Hace ocho días, en este espacio, mencioné que Una batalla tras otra, de Paul Thomas Anderson, va a recibir un caudal de nominaciones al Oscar y a muchos otros premios, por ser una de las mejores películas de este 2025. Afirmo lo mismo de Una casa de dinamita (A house of dynamite), el film más reciente de Kathryn Bigelow, que a pocos días de su estreno se ha convertido en el título más visto a través de la plataforma Netflix. Se trata de un drama y thriller político, relativo a una genuina pesadilla: una mañana como cualquier otra, los diferentes sistemas de seguridad y defensa de EEUU detectan el trayecto en curso de un misil –nuclear– hacia su geografía. ¿El punto de impacto? Chicago. ¿Tiempo para el impacto? 19 minutos. Increíblemente, los muchos y sofisticados radares no han podido detectar quién lanzó la ojiva, ni desde dónde (ya el por qué es lo de menos). ¿Fue Rusia? ¿Los chinos? ¿Norcorea? ¿Desde mar o desde tierra? Y bien, ¿no será un error? ¿De algún sistema, de algún código o frecuencia, de alguna tecnología? Pero los múltiples, repetidos, desesperados chequeos arrojan el mismo dato: la certeza de que habrá impacto es del 100%. Son minutos enloquecedores para quienes ya se han enterado: apenas un puñado de militares, políticos, agentes del más alto rango de la seguridad nacional y, por supuesto, el Presidente de la nación. Todos sin soluciones ni esperanza, expectantes de decisiones ejecutivas que incluso podrían derivar en una extinción sin precedentes. Porque se vive en una “casa llena de dinamita”, que ahora está por explotar. Siglo XXI, año 2025, Estados Unidos de Norteamérica, más todo eso y todos esos implicados en el evento, iniciando en los próximos segundos. De nuevo, el horror, el horror…

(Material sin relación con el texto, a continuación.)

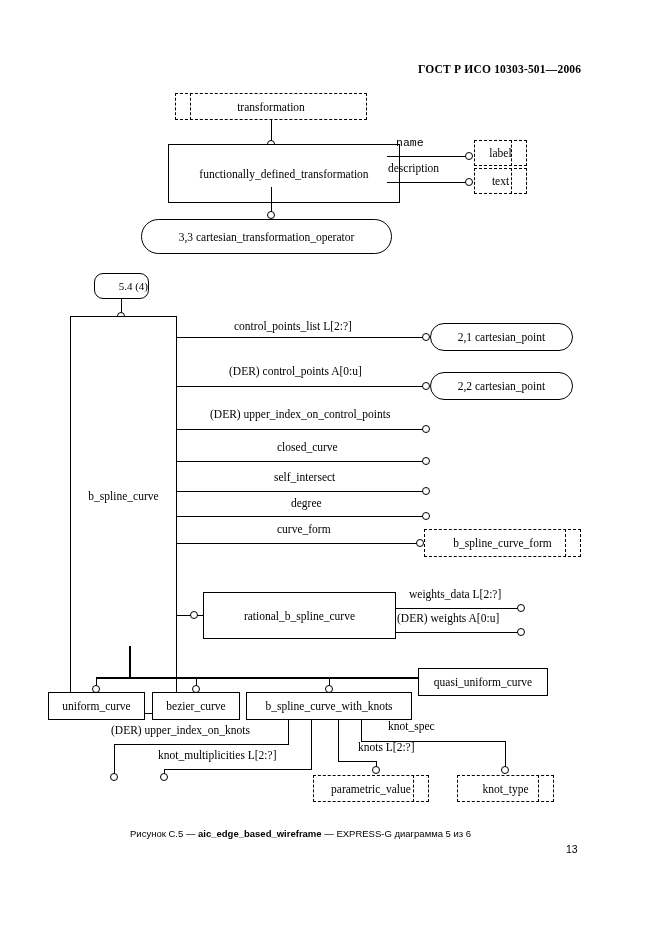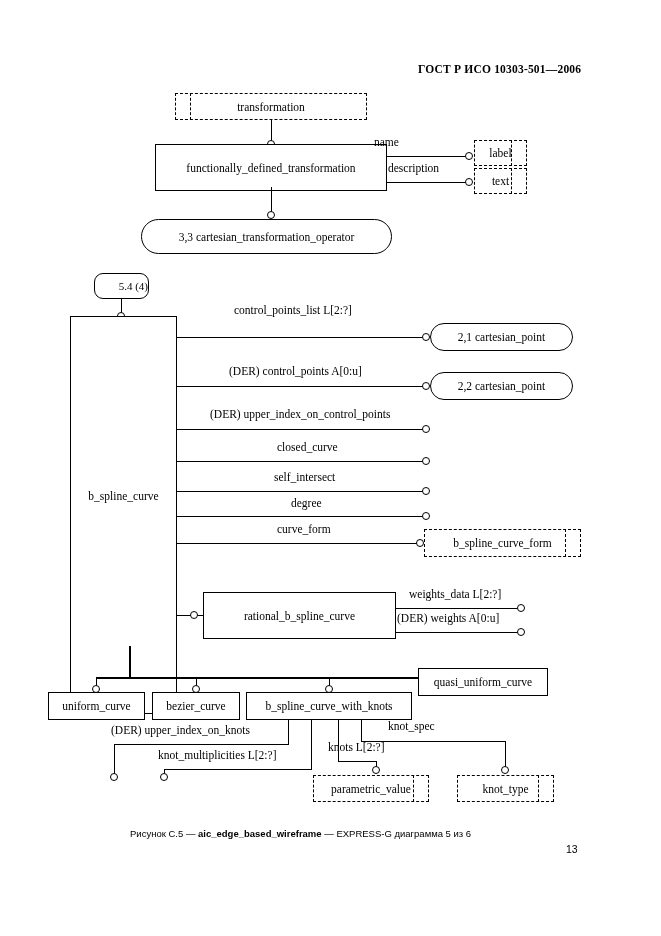--- a/index.html
+++ b/index.html
@@ -137,25 +137,25 @@
   <div class="std-header" style="left:418px; top:63px;">ГОСТ Р ИСО 10303-501—2006</div>
 
   <div class="ebox dashed" style="left:175px; top:93px; width:192px; height:27px;">
     <span class="divider left"></span>
     <span>transformation</span>
   </div>
 
   <div class="vline" style="left:271px; top:120px; height:24px;"></div>
   <div class="circle" style="left:267px; top:140px;"></div>
 
-  <div class="ebox" style="left:155px; top:144px; width:232px; height:47px;">
+  <div class="ebox" style="left:168px; top:144px; width:232px; height:59px;">
     <span>functionally_defined_transformation</span>
   </div>
 
-  <div class="alabel" style="left:374px; top:136px;">name</div>
+  <div class="alabel" style="left:396px; top:136px;font-family:Liberation Mono, monospace;">name</div>
   <div class="hline" style="left:387px; top:156px; width:82px;"></div>
   <div class="circle" style="left:465px; top:152px;"></div>
   <div class="ebox dashed" style="left:474px; top:140px; width:53px; height:26px;">
     <span class="divider right"></span>
     <span>label</span>
   </div>
 
   <div class="alabel" style="left:388px; top:162px;">description</div>
   <div class="hline" style="left:387px; top:182px; width:82px;"></div>
   <div class="circle" style="left:465px; top:178px;"></div>
@@ -174,21 +174,21 @@
   <div class="pageref" style="left:94px; top:273px; width:55px; height:26px;">
     <span>5.4 (4)</span>
   </div>
   <div class="vline" style="left:121px; top:299px; height:17px;"></div>
   <div class="circle" style="left:117px; top:312px;"></div>
 
   <div class="ebox" style="left:70px; top:316px; width:107px; height:398px;">
     <span style="position:absolute; left:0; right:0; top:173px; text-align:center;">b_spline_curve</span>
   </div>
 
-  <div class="alabel" style="left:234px; top:304px;">control_points_list L[2:?]</div>
+  <div class="alabel" style="left:234px; top:320px;">control_points_list L[2:?]</div>
   <div class="hline" style="left:177px; top:337px; width:249px;"></div>
   <div class="circle" style="left:422px; top:333px;"></div>
   <div class="estadium" style="left:430px; top:323px; width:143px; height:28px;">
     <span>2,1 cartesian_point</span>
   </div>
 
   <div class="alabel" style="left:229px; top:365px;">(DER) control_points A[0:u]</div>
   <div class="hline" style="left:177px; top:386px; width:249px;"></div>
   <div class="circle" style="left:422px; top:382px;"></div>
   <div class="estadium" style="left:430px; top:372px; width:143px; height:28px;">
@@ -263,21 +263,21 @@
   <div class="hline" style="left:114px; top:744px; width:175px;"></div>
   <div class="vline" style="left:114px; top:744px; height:32px;"></div>
   <div class="circle" style="left:110px; top:773px;"></div>
 
   <div class="alabel" style="left:158px; top:749px;">knot_multiplicities L[2:?]</div>
   <div class="vline" style="left:311px; top:720px; height:50px;"></div>
   <div class="hline" style="left:164px; top:769px; width:148px;"></div>
   <div class="vline" style="left:164px; top:769px; height:8px;"></div>
   <div class="circle" style="left:160px; top:773px;"></div>
 
-  <div class="alabel" style="left:328px; top:741px;text-align:right;">knots L[2:?]</div>
+  <div class="alabel" style="left:358px; top:741px;text-align:right;">knots L[2:?]</div>
   <div class="vline" style="left:338px; top:720px; height:42px;"></div>
   <div class="hline" style="left:338px; top:761px; width:39px;"></div>
   <div class="vline" style="left:376px; top:761px; height:9px;"></div>
   <div class="circle" style="left:372px; top:766px;"></div>
   <div class="ebox dashed" style="left:313px; top:775px; width:116px; height:27px;">
     <span class="divider right"></span>
     <span>parametric_value</span>
   </div>
 
   <div class="alabel" style="left:388px; top:720px;">knot_spec</div>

Una casa de dinamita se narra con la idea de tiempo real, desde tres ubicaciones que consecutivamente revisan y reiteran esos minutos, desde diferentes puntos de vista. Son: la Sala de Situaciones de Crisis de la Casa Blanca, el Centro Estratégico de Defensa, e inevitablemente, la figura del Presidente. En los tres ámbitos, sus autoridades y jerarquías tomadas por sorpresa. A contrarreloj entran en juego los protocolos, los manuales, las llamadas y conexiones, más desde la confusión, en una inercia que parece ya derrotada. Bigelow expone así –tomando a su país como vehículo– el retrato de un planeta que, lo aceptemos o no, todos los días pende de un hilo, dependiente de los juicios y mal-juicios de unos pocos, por cuyas cabezas pueden cruzar pensamientos de todo tipo, sin garantía de humanidad o escrúpulo alguno. Eso y así para todos, sin importar que se viva en la más poderosa de las naciones, o en el más frágil y depauperado de los lugares. Justo eso el discurso y la convicción de Una casa de dinamita, revelados desde su arranque en su tensión creciente, desde la angustia palpable, en el agobio de que las únicas certezas a mano tienen que ver con lo malo, y ninguna en otro sentido. Una película pues que te atrapa, que nunca te suelta ni da respiro, que desde luego se sufre (o cuando menos, altera) por su fotografía reconocible: hemos permitido y normalizado un mundo beligerante, en llamas; siempre estallando o por estallar, según la época, el lugar y los intereses de las facciones.
Así pues, Una casa de dinamita es un encendido aviso más; esta vez desde un cine totalmente en serio. Si bien su final ha desconcertado (o frustrado) a muchos, se trata de un film sin una sola nota falsa, que de hecho fortalece sus preocupaciones con ese cierre. Procede de un guion de Noah Oppenheim, interpretado por un sólido, admirable, ensamble actoral. Sus nombres principales: Idris Elba (el Presidente), Rebecca Ferguson (Capitana Olivia Walker), Gabriel Basso (Consejero Jake Baerington), Tracy Letts (Gral. Anthony Brady), Jason Clarke (Almirante Mark Miller) y Jared Harris (Secretario de Defensa Reid Baker). Aplausos, claro, para Kathryn Bigelow, de nuevo interesada no sólo en narrar, sino también en exponer, cuestionar y concientizar. Que eso resuene y encuentre eco.